Wednesday, January 16, 2013

Book review - Servant of the Empire

Servant of the Empire by Raymond Feist and Jenny Wurts (JS)

Servant of the Empire

Review by Jacqui Slaney

This is the second in the series of books about Mara of the Acoma and without going into details and spoiling the first for those who have not yet read, I think this one is better.

Nobody knows how to play the Game of the Council better than Mara of the Acoma. Through bloody political manoeuvring, she has become a powerful force within the Empire; but surrounded by deadly rivals, Mara has to be the best simply to stay alive.
But Lady Mara must contend with battles on two fronts: in the hotbed of intrigue and treachery that is the court of Tsurani; and in her heart, where her affection for a barbarian slave from the enemy world of Midkemia leads her to question the principles by which she lives.

In this book, Mara’s character really develops, her POV chapters are well written and you can really see the world around her and the rules with which her people live by. What makes the book so good you get another very good central character in the slave that she buys. You get to see this strange world through his eyes so get a completely different point of view and how he interprets Mara’s actions really makes the whole world of the Tsurani come alive.

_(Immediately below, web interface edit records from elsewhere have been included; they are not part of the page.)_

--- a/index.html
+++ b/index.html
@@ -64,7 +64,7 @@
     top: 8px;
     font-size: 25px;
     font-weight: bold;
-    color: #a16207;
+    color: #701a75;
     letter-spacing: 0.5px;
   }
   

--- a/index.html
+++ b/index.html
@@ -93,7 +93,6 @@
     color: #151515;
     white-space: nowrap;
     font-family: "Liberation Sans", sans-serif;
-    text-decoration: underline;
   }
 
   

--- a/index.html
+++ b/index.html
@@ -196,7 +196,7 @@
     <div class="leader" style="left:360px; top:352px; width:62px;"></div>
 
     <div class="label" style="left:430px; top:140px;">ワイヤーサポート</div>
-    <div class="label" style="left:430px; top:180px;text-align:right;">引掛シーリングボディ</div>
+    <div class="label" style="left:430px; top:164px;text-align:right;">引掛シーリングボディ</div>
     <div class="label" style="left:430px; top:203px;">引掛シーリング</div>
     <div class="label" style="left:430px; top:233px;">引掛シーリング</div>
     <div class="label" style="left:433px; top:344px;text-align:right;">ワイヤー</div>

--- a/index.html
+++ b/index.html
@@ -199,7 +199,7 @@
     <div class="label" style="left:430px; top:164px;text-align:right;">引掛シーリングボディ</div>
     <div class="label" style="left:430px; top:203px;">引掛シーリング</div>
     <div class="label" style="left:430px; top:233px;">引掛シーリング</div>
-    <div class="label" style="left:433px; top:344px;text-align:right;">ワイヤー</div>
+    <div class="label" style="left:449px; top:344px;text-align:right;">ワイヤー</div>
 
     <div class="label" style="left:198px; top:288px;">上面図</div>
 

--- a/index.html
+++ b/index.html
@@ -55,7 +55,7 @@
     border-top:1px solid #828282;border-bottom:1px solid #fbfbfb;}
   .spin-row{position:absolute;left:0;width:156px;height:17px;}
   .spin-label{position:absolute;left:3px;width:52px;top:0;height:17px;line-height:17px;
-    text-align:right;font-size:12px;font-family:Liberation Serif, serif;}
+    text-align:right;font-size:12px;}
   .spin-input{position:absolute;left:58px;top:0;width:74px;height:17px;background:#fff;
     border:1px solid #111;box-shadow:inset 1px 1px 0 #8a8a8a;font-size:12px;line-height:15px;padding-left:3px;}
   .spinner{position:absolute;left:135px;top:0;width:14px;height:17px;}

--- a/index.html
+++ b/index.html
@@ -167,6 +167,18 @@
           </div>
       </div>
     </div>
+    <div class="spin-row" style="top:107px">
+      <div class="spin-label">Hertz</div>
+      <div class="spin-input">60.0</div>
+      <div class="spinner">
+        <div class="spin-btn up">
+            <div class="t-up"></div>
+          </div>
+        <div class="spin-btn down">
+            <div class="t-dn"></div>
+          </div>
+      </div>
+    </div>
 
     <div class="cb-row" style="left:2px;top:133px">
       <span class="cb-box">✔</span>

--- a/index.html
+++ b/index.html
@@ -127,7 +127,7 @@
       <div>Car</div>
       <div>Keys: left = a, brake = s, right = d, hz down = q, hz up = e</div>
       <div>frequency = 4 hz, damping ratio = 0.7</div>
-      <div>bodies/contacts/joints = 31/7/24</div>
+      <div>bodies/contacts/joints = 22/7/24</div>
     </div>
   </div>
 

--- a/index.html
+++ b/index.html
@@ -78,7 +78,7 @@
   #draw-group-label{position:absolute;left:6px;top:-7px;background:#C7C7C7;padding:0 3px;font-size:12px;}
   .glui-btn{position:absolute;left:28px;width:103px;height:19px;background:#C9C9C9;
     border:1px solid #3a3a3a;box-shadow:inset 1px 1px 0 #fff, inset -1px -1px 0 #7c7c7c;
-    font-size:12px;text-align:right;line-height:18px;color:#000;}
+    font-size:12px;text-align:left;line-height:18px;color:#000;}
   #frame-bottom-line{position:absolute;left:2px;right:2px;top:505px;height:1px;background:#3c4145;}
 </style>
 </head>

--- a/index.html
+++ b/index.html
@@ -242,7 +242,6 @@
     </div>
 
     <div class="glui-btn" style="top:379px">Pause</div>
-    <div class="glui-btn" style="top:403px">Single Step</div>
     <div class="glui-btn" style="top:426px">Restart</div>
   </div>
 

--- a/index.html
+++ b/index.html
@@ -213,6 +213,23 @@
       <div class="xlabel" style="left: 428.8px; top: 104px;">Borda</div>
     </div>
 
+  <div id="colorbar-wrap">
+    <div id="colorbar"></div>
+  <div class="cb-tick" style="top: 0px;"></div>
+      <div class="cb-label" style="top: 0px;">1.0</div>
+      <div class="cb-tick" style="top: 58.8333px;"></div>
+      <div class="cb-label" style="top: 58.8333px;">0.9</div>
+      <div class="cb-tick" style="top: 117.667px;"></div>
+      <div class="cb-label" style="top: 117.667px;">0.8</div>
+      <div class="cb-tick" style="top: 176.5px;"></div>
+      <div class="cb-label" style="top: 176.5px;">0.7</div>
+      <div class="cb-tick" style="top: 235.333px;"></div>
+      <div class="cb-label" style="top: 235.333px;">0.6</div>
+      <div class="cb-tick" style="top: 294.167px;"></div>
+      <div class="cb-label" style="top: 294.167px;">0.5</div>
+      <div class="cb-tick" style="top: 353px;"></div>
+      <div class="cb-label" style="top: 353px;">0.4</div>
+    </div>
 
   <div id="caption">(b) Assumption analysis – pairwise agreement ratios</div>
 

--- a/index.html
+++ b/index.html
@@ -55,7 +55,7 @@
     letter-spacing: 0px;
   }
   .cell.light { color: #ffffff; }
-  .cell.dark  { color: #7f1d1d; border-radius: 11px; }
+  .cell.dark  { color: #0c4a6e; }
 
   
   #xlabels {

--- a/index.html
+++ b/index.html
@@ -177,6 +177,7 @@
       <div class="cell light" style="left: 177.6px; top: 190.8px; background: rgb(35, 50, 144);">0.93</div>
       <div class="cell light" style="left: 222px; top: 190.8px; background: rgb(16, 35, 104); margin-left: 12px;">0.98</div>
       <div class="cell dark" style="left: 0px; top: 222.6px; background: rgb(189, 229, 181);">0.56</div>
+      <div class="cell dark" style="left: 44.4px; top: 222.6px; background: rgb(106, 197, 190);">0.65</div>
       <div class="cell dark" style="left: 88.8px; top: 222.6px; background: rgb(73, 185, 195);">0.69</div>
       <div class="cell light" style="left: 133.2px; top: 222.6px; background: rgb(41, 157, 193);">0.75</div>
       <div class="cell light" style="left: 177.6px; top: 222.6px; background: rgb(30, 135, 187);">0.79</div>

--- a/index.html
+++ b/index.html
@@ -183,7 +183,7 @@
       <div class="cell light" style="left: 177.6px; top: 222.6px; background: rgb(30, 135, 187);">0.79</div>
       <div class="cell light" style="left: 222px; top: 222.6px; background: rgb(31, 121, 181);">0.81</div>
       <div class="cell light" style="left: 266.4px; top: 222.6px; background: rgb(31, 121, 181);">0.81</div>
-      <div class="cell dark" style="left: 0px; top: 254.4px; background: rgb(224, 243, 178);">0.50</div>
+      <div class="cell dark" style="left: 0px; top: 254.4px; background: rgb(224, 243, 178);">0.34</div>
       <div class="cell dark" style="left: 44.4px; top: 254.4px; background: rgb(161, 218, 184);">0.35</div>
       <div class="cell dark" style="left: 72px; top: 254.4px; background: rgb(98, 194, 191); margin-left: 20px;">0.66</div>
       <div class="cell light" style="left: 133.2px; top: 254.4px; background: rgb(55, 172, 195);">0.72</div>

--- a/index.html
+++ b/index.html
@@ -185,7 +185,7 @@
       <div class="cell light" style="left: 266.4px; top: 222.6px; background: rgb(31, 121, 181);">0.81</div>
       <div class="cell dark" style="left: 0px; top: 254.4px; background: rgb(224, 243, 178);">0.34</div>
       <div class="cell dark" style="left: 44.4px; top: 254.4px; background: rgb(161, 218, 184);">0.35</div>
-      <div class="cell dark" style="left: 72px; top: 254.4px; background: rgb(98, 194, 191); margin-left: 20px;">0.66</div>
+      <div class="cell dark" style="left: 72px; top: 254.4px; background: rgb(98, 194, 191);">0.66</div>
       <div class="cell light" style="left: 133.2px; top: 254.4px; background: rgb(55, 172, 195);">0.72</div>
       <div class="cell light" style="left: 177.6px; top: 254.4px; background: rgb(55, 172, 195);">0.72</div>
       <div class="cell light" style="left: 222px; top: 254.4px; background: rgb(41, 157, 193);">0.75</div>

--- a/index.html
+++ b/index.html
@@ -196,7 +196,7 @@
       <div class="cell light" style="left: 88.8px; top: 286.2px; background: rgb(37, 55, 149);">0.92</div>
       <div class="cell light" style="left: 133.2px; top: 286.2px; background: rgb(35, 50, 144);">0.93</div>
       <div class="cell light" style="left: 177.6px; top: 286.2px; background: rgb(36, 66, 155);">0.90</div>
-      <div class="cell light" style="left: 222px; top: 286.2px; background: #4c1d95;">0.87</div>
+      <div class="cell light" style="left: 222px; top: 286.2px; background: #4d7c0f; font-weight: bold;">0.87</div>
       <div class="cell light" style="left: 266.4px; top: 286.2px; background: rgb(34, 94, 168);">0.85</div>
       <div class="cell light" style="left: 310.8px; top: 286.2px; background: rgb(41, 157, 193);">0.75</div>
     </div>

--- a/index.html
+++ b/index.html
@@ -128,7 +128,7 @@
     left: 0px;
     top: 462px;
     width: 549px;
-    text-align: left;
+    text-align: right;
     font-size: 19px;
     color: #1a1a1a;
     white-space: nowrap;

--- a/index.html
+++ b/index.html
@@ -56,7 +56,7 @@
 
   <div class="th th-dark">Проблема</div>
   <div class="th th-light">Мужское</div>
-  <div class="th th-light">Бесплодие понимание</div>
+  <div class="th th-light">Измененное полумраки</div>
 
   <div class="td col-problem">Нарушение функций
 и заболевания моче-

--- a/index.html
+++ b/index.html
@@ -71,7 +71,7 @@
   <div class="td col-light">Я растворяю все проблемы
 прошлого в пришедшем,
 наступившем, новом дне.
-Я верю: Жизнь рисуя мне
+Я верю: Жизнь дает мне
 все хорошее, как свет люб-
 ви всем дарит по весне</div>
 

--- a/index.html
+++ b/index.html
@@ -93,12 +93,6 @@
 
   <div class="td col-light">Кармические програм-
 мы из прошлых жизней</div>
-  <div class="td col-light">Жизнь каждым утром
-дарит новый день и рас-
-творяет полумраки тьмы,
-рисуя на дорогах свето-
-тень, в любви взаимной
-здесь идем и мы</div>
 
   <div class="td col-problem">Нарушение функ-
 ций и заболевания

There is an excellent scene where Kevin revisits the other slaves who were bought with him. They are field hands, their lives are quite hard, and Kevin is shocked to find that they still see this world as alien and cruel. It dawns on him that as he himself has been accepted; to him the Tsurani has become normal, and that now he  sees these former enemies as friends and their ways and actions as making sense. This realisation is quite hard on him and the dialogue between him and Mara following this is excellent as he starts to change her perception of how her world sees slaves.

There is plenty of action in this book with various battles between the different factions and a war with a different race of being. The battle scenes are well described and it is easy for the reader to visualise them.

Pug the Magician from the other Riftwar books makes an appearance and due to his feeling of hatred for the ruling classes of the Tsurani uses his power to causes ones of the biggest upsets that has been seen.

The Mara and Kevin combination is excellent with the ideals of both worlds being thrown against each other, both the good and bad. Of all the three books this is the book I have gone back to the most. With the humour and action, quite bloody in some cases, any reader will find something to hold their attention.